- Your instructions: Begin at the line with "- After nine" and write out every line after it, exactly, through the last line below, adding nothing.

- Data excerpts:
== Segment start ==

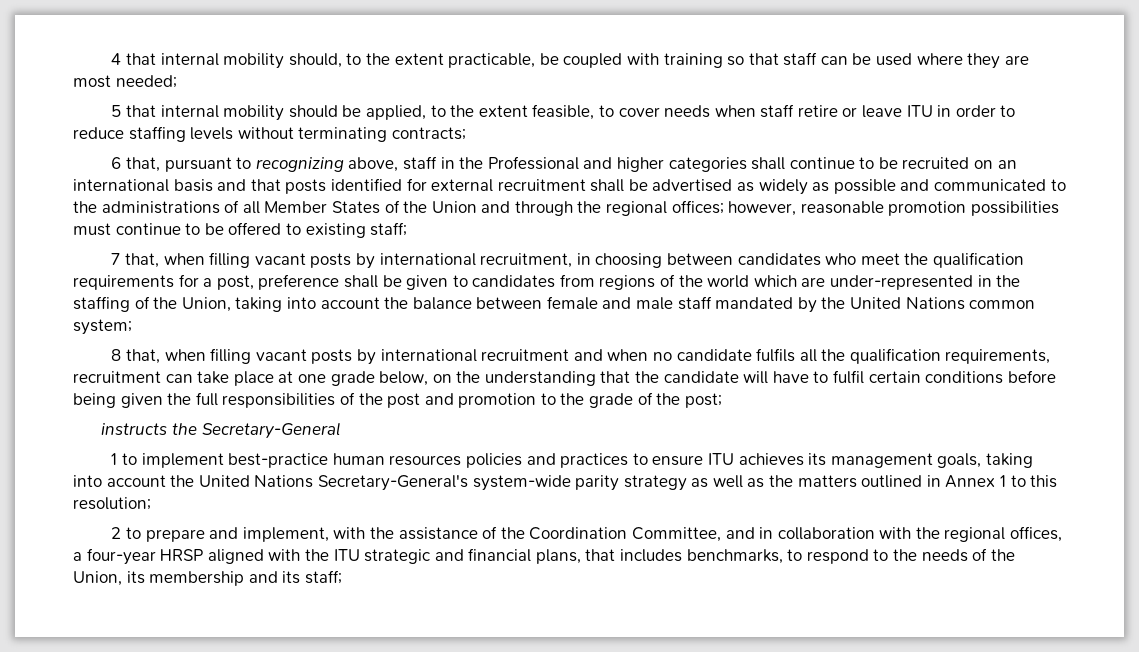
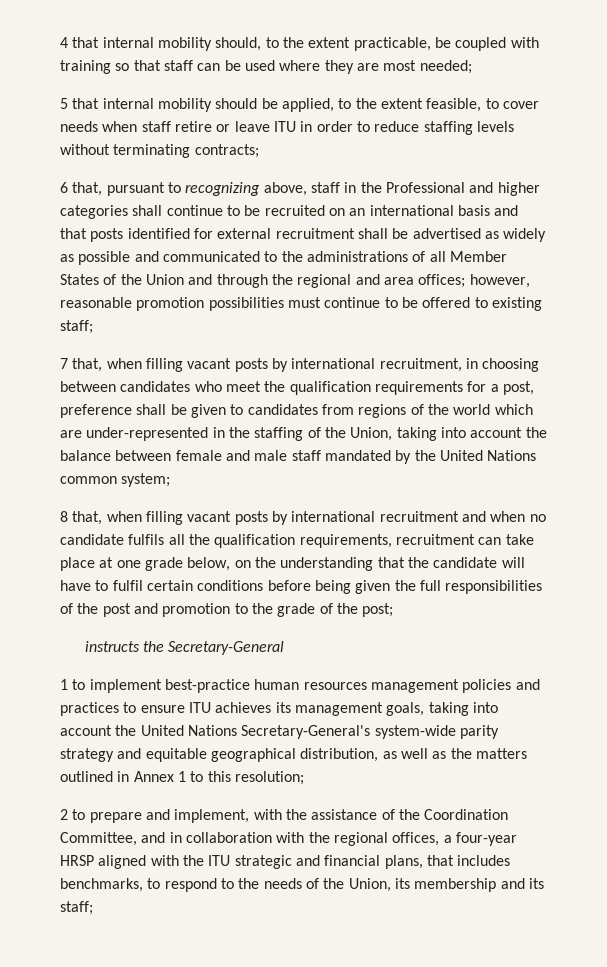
- 6 that, pursuant to recognizing above, staff in the Professional and higher categories shall continue to be recruited on an international basis and that posts identified for external recruitment shall be advertised as widely as possible and communicated to the administrations of all Member States of the Union and through the regional offices;
+ 6 that, pursuant to recognizing above, staff in the Professional and higher categories shall continue to be recruited on an international basis and that posts identified for external recruitment shall be advertised as widely as possible and communicated to the administrations of all Member States of the Union and through the regional and area offices;
- 1 to implement best-practice human resources policies and practices to ensure ITU achieves its management goals, taking into account the United Nations Secretary-General's system-wide parity strategy as well as the matters outlined in Annex 1 to this resolution;
+ 1 to implement best-practice human resources management policies and practices to ensure ITU achieves its management goals, taking into account the United Nations Secretary-General's system-wide parity strategy and equitable geographical distribution, as well as the matters outlined in Annex 1 to this resolution;

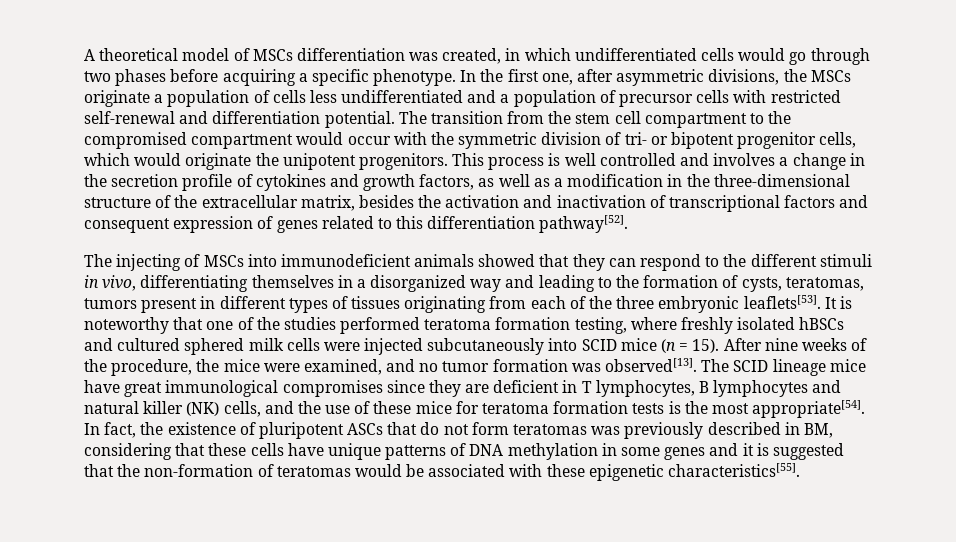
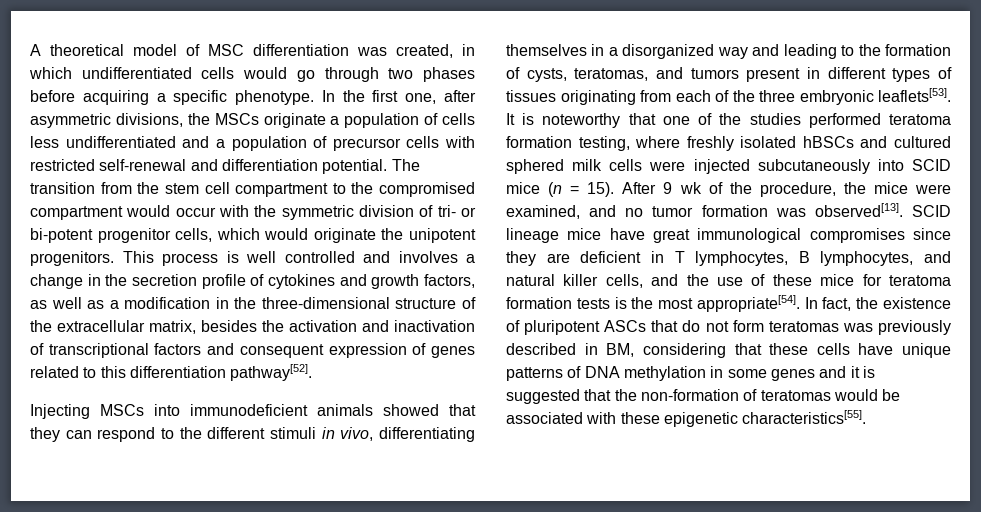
- A theoretical model of MSCs differentiation was created, in which undifferentiated cells would go through two phases before acquiring a specific phenotype.
+ A theoretical model of MSC differentiation was created, in which undifferentiated cells would go through two phases before acquiring a specific phenotype.
- The transition from the stem cell compartment to the compromised compartment would occur with the symmetric division of tri- or bipotent progenitor cells, which would originate the unipotent progenitors.
+ The transition from the stem cell compartment to the compromised compartment would occur with the symmetric division of tri- or bi-potent progenitor cells, which would originate the unipotent progenitors.
- The injecting of MSCs into immunodeficient animals showed that they can respond to the different stimuli in vivo, differentiating themselves in a disorganized way and leading to the formation of cysts, teratomas, tumors present in different types of tissues originating from each of the three embryonic leaflets[53].
+ Injecting MSCs into immunodeficient animals showed that they can respond to the different stimuli in vivo, differentiating themselves in a disorganized way and leading to the formation of cysts, teratomas, and tumors present in different types of tissues originating from each of the three embryonic leaflets[53].
- After nine weeks of the procedure, the mice were examined, and no tumor formation was observed[13].
+ After 9 wk of the procedure, the mice were examined, and no tumor formation was observed[13].
- The SCID lineage mice have great immunological compromises since they are deficient in T lymphocytes, B lymphocytes and natural killer (NK) cells, and the use of these mice for teratoma formation tests is the most appropriate[54].
+ SCID lineage mice have great immunological compromises since they are deficient in T lymphocytes, B lymphocytes, and natural killer cells, and the use of these mice for teratoma formation tests is the most appropriate[54].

== Segment end ==

- Written answer:
- After nine weeks of the procedure, the mice were examined, and no tumor formation was observed[13].
+ After 9 wk of the procedure, the mice were examined, and no tumor formation was observed[13].
- The SCID lineage mice have great immunological compromises since they are deficient in T lymphocytes, B lymphocytes and natural killer (NK) cells, and the use of these mice for teratoma formation tests is the most appropriate[54].
+ SCID lineage mice have great immunological compromises since they are deficient in T lymphocytes, B lymphocytes, and natural killer cells, and the use of these mice for teratoma formation tests is the most appropriate[54].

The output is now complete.